Wufei doesn't have any jokes now about not standing on the bodies. It's not possible. Everywhere you step, there's a life underfoot. Faded or fading, you know they're there, and you can't miss them. There's a fresh ghost for every square inch of this land, this rubble, and you can't help but feel their outrage. Not for getting stepped on, though. They understand that, I think. Outrage for being dead. Yeah, what ghost really wants to be dead, but these spirits are even more restless than others. Our Brothers, angry for the lives they couldn't save. The victims, crying for the sun they'll never see again. The mothers and fathers, brothers and sisters, sons and daughters, weeping for the loss of America's freedom.

And three of our Brothers, proving them wrong by raising Old Glory atop the Pile.

Everywhere you look is grey. Dust and smoke and ash, faces just a little dull around the edges as the days wear on and the hope of finding live bodies fades a little more each second.

Media and the job, they desensitize you to the horror of it all, so that some sick fuck like me can time ventilation compressions to a mental mantra of Hamburger Helper. But nothing can desensitize you enough for this. Humpty Dumpty got fucked on September 11th.

These guys here in New York, they're the real deal. They're the real heroes. Us? We get to go home sometime. We have lives and the job to return to, and an unbroken skyline that won't be marred by smoke and ash for months to come. We get to crawl back into our safe little hovels, retreat to our unblemished city, and go back to watching the news.

People will come by and drop off cakes and cookies, baked goods and cards, little kids will scream and wave and beg to come shake our hands for a while. Out and about, people will wave, and for a time, they'll be more conscientious about getting out of our way when we run lights and sirens to a call. They'll be a little bit more conscious of the way we put our lives on the line every day, and maybe some will even come up to give us a pat on the back and an 'atta boy'.

It's not why we do it, mind you. We're in it for the lives. To every once in a great while, actually be able to beat Death at Her own game, and snatch one back from the river Styx. But we are human, and that rare 'atta boy' brightens our day like it would for any other person.

But people will forget. Time will march on. The scowls will return and people will be grumpy at having to get out of our way while we race to save a life. They'll start to wonder again why they pay us so much to sit around waiting for disaster, and bitch about how much time off we get.

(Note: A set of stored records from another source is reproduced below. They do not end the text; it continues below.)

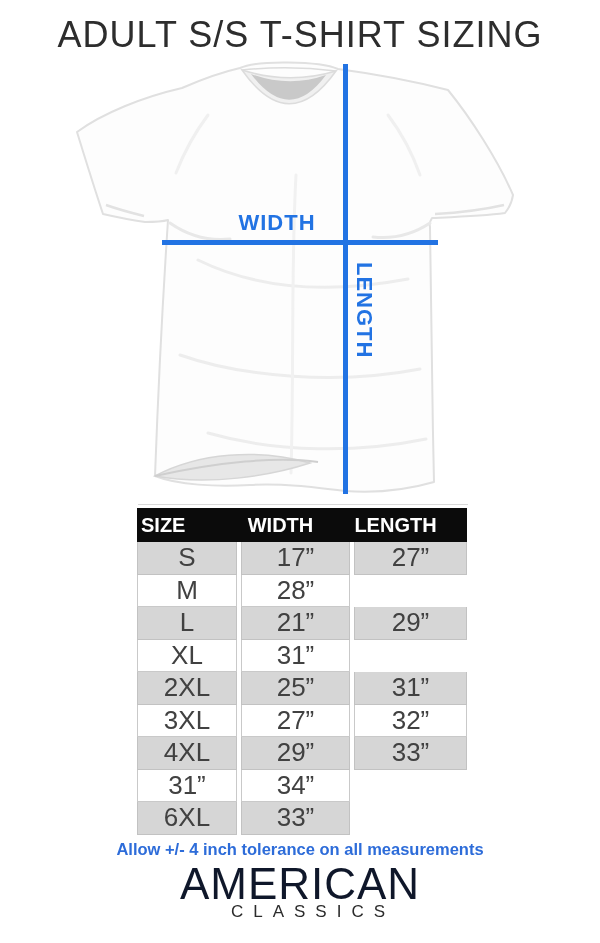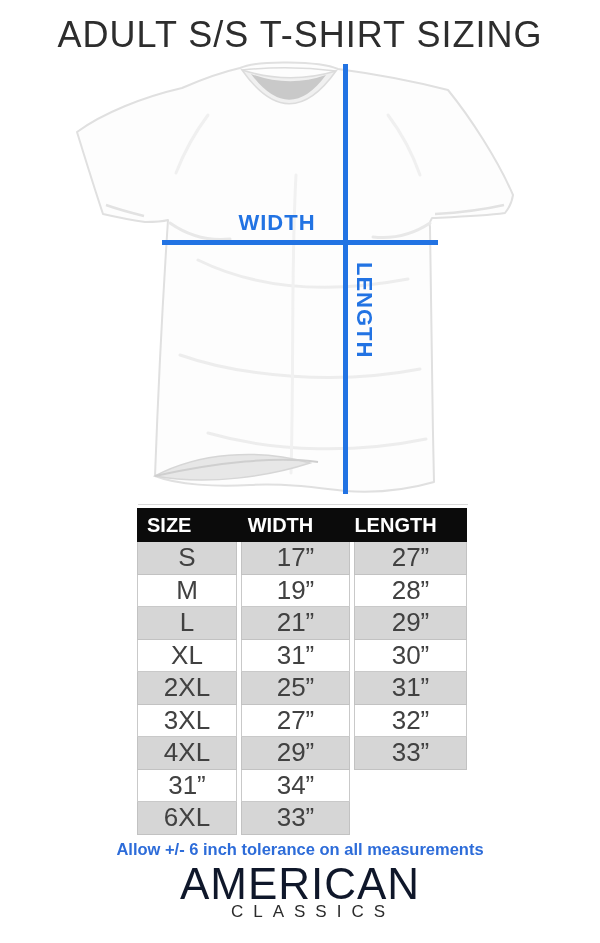--- a/index.html
+++ b/index.html
@@ -38,21 +38,21 @@
   .photo-divider{
     position:absolute;left:138px;top:504px;width:330px;height:1px;background:#d9d9d9;
   }
   .size-table{position:absolute;left:137px;top:508px;width:330px;}
   .thead{
     display:grid;grid-template-columns:100px 109px 113px;column-gap:4px;
     background:var(--header-bg);height:34px;align-items:center;
     color:#ffffff;font-weight:700;font-size:20px;
   }
   .thead .hc{display:flex;align-items:center;justify-content:center;height:100%;}
-  .thead .hc.size{justify-content:flex-start;padding-left:10px;}
+  .thead .hc.size{justify-content:flex-start;padding-left:4px;}
   .thead .hc.mid{padding-right:30px;}
   .trow{
     display:grid;grid-template-columns:100px 109px 113px;column-gap:4px;height:32.5px;
   }
   .cell{
     display:flex;align-items:center;justify-content:center;height:100%;
     background:#ffffff;color:var(--cell-text);font-size:26px;font-weight:300;
     border-left:1px solid var(--cell-border);
     border-right:1px solid var(--cell-border);
     border-bottom:1px solid var(--cell-border);
@@ -134,32 +134,30 @@
       <div class="hc mid">WIDTH</div>
       <div class="hc mid">LENGTH</div>
     </div>
     <div class="trow">
       <div class="cell">S</div>
       <div class="cell">17”</div>
       <div class="cell">27”</div>
     </div>
     <div class="trow">
       <div class="cell">M</div>
-      <div class="cell">19”</div>
       <div class="cell">28”</div>
     </div>
     <div class="trow">
       <div class="cell">L</div>
       <div class="cell">21”</div>
       <div class="cell">29”</div>
     </div>
     <div class="trow">
       <div class="cell">XL</div>
       <div class="cell">31”</div>
-      <div class="cell">30”</div>
     </div>
     <div class="trow">
       <div class="cell">2XL</div>
       <div class="cell">25”</div>
       <div class="cell">31”</div>
     </div>
     <div class="trow">
       <div class="cell">3XL</div>
       <div class="cell">27”</div>
       <div class="cell">32”</div>
@@ -172,20 +170,20 @@
     <div class="trow">
       <div class="cell">31”</div>
       <div class="cell">34”</div>
     </div>
     <div class="trow">
       <div class="cell">6XL</div>
       <div class="cell">33”</div>
     </div>
   </div>
 
-  <div class="tolerance">Allow +/- 6 inch tolerance on all measurements</div>
+  <div class="tolerance">Allow +/- 4 inch tolerance on all measurements</div>
 
   <div class="brand">
     <div class="brand-top">AMERICAN</div>
     <div class="brand-bottom">CLASSICS</div>
   </div>
 
 </div>
 
 </body></html>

But we still get to come home to our unbroken skyline. Those guys in New York, they'll have to face all that crap, and more. Because their world will never be whole again. But they'll be there.

That's real grit.

Not like this shit in the air that's making me choke. That's just God crying. Dust and smoke and ash. Grey everywhere, like a wasteland. I'll never watch Mad Max and his adventures in a post-apocalyptic world in quite the same light. Not after being here and living it.

But these New York guys, they'll be living it for the rest of their lives. Grit. Suddenly, the standard seems a hell of a lot higher than it ever did before.

And oddly enough, I'm hungry for Hamburger Helper.